Cortes de luz, colegios cerrados y amenaza meteorológica en curso
El impacto de los tornados en las infraestructuras ha sido especialmente notable en la red eléctrica. Durante la noche del miércoles y la mañana del jueves, más de 20.000 personas llegaron a quedarse sin suministro eléctrico en Mississippi, de acuerdo con plataformas que monitorizan los cortes a escala nacional. En algunos condados, como Franklin, la falta simultánea de luz y agua ha obligado a modificar rutinas cotidianas y planes de emergencia.
Este escenario ha llevado a que centros escolares del condado de Franklin suspendan las clases, al menos de manera temporal, hasta que se puedan restablecer los servicios básicos y evaluar con detalle el estado de los accesos. Las autoridades educativas han insistido en que no expondrán a los alumnos a desplazamientos por carreteras que aún albergan riesgos por ramas, cables y daños en la calzada.
Mientras tanto, la Agencia Estatal de Manejo de Emergencias recalca que las evaluaciones de daños siguen en marcha y que las cifras actuales podrían variar a medida que se vaya llegando a las áreas más remotas. Se pide a la ciudadanía que evite el “turismo de desastres” y que no intente acercarse a las zonas más castigadas sólo por curiosidad, ya que esto complica las labores de limpieza y puede poner en peligro a residentes y equipos de trabajo.
En el plano meteorológico, la situación aún no puede darse por cerrada. Los pronósticos apuntan a que nuevos episodios de tiempo severo podrían repetirse en las horas siguientes en estados próximos, con posibles tornados adicionales, granizadas importantes y lluvias intensas. Esta cadena de temporales enlaza con otros brotes de tormentas que, en días recientes, han puesto bajo alerta de tiempo severo a decenas de millones de personas en el centro y sur de Estados Unidos.
Desde la perspectiva europea, este tipo de episodios sirve para ilustrar la vulnerabilidad de determinadas regiones de Estados Unidos ante la combinación de aire cálido y húmedo en superficie y masas de aire frío en altura, un cóctel que puede disparar la formación de supercélulas y tornados violentos, en relación con el calentamiento global.

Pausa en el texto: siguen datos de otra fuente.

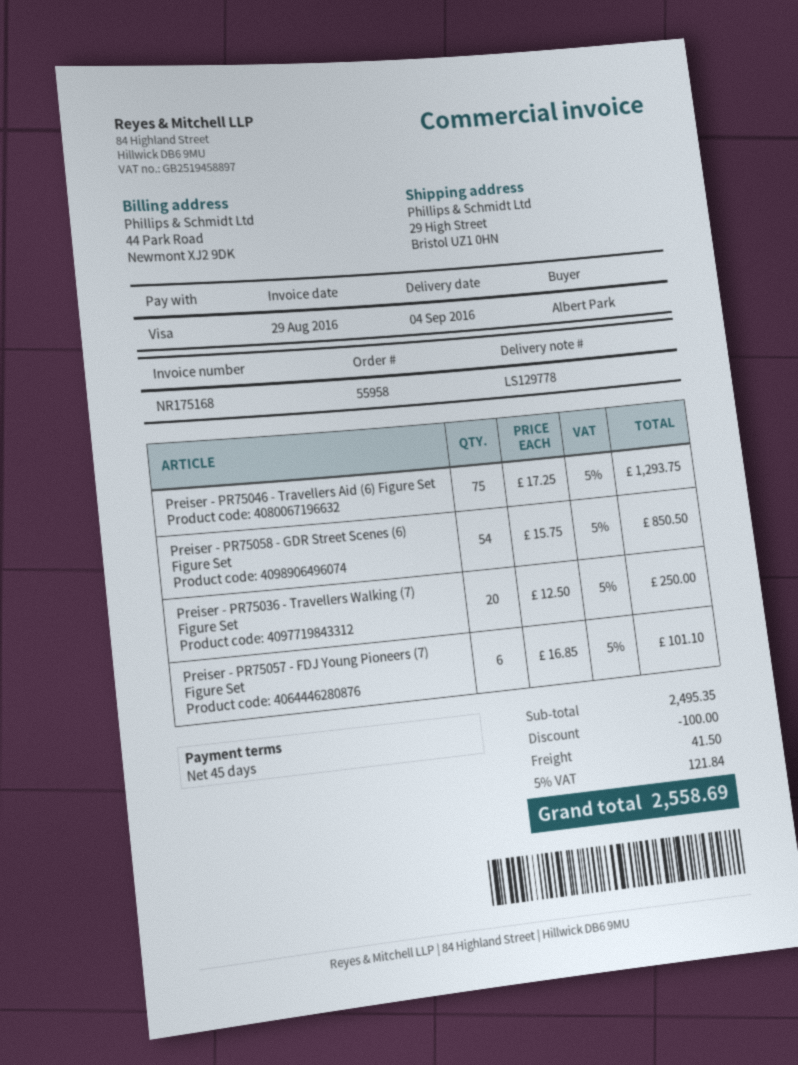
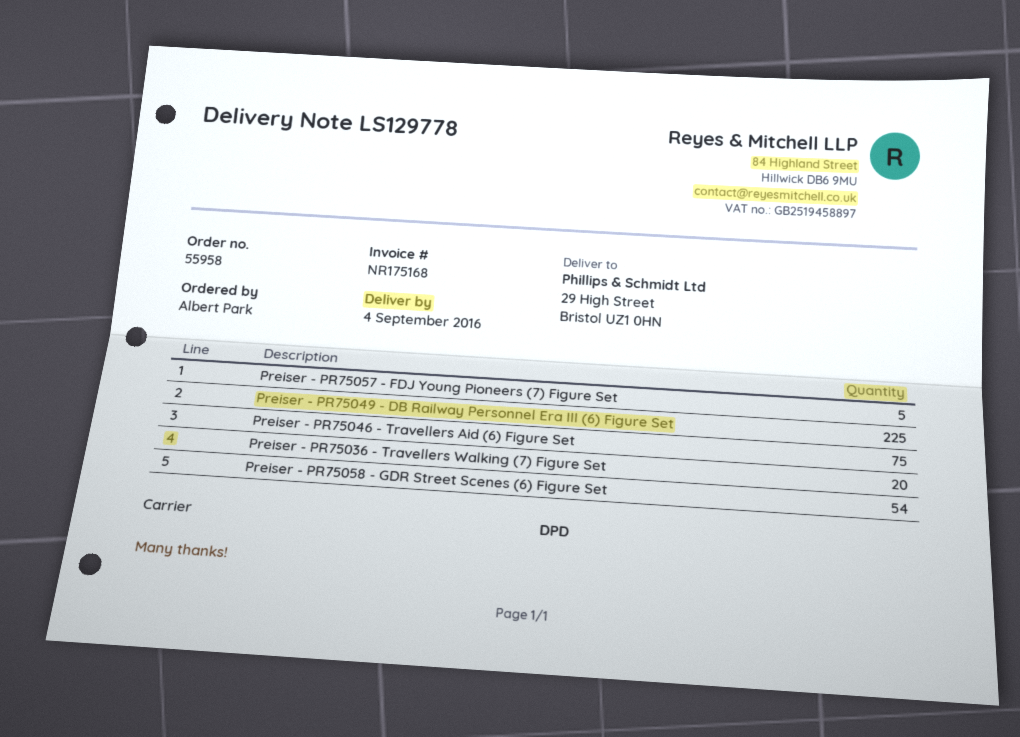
Preiser - PR75057 - FDJ Young Pioneers (7) Figure Set: 6 -> 5
Preiser - PR75049 - DB Railway Personnel Era III (6) Figure Set: none -> 225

Aunque en España y buena parte de Europa occidental los tornados son menos frecuentes y, por lo general, de menor intensidad, en los últimos años se han observado episodios que recuerdan la necesidad de mejorar los sistemas de alerta temprana y la cultura de autoprotección.

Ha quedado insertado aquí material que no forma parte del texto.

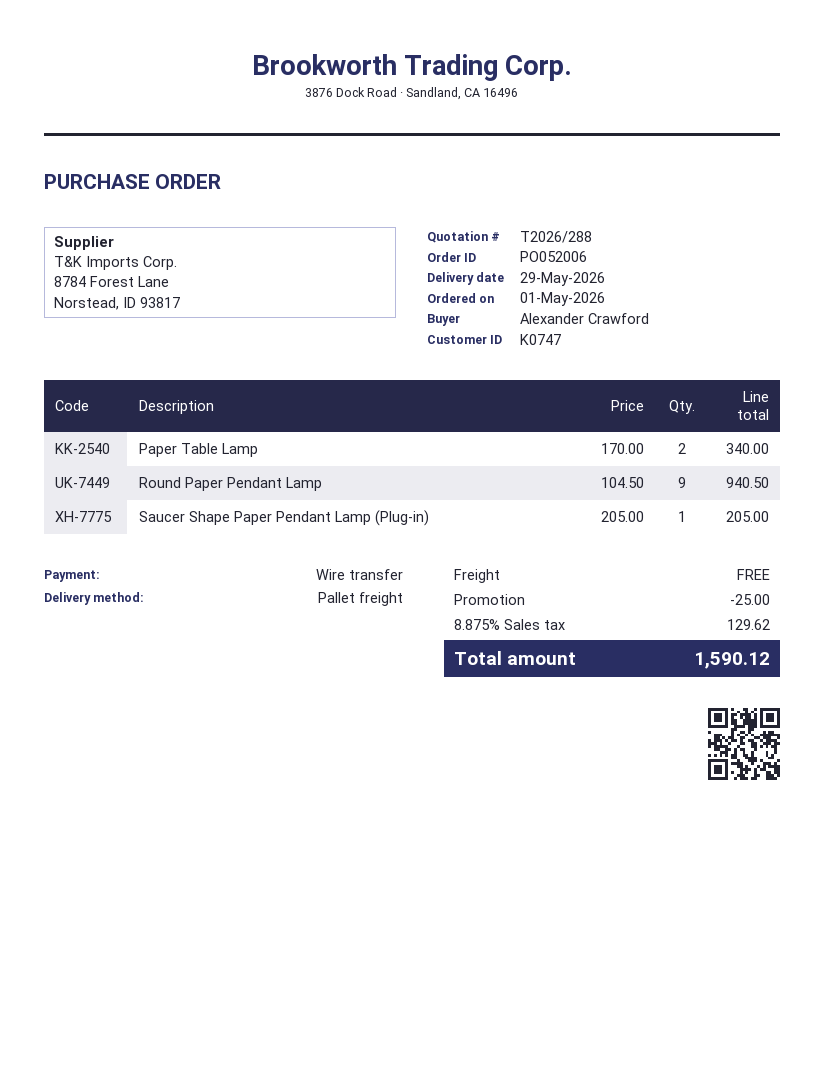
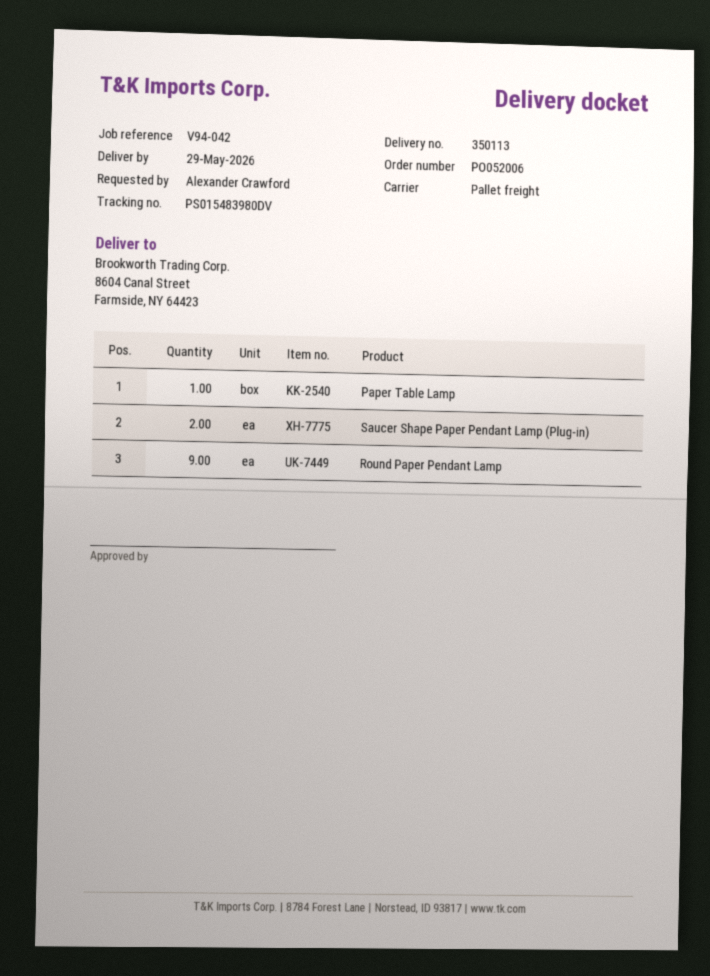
Paper Table Lamp: 2 -> 1
Saucer Shape Paper Pendant Lamp (Plug-in): 1 -> 2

El paso de esta nueva oleada de tornados por Mississippi deja un panorama complejo en lo material, pero también una respuesta rápida de servicios de emergencia, organizaciones de ayuda y vecinos que, con medios limitados, tratan de recomponer su día a día. Entre viviendas destrozadas, cortes de luz y carreteras bloqueadas, el foco está ahora en la reconstrucción y en apoyar a quienes lo han perdido casi todo, mientras el estado y sus comunidades se preparan para afrontar las próximas semanas de recuperación y la posible continuidad de un tiempo severo que, de momento, no da señales claras de remitir.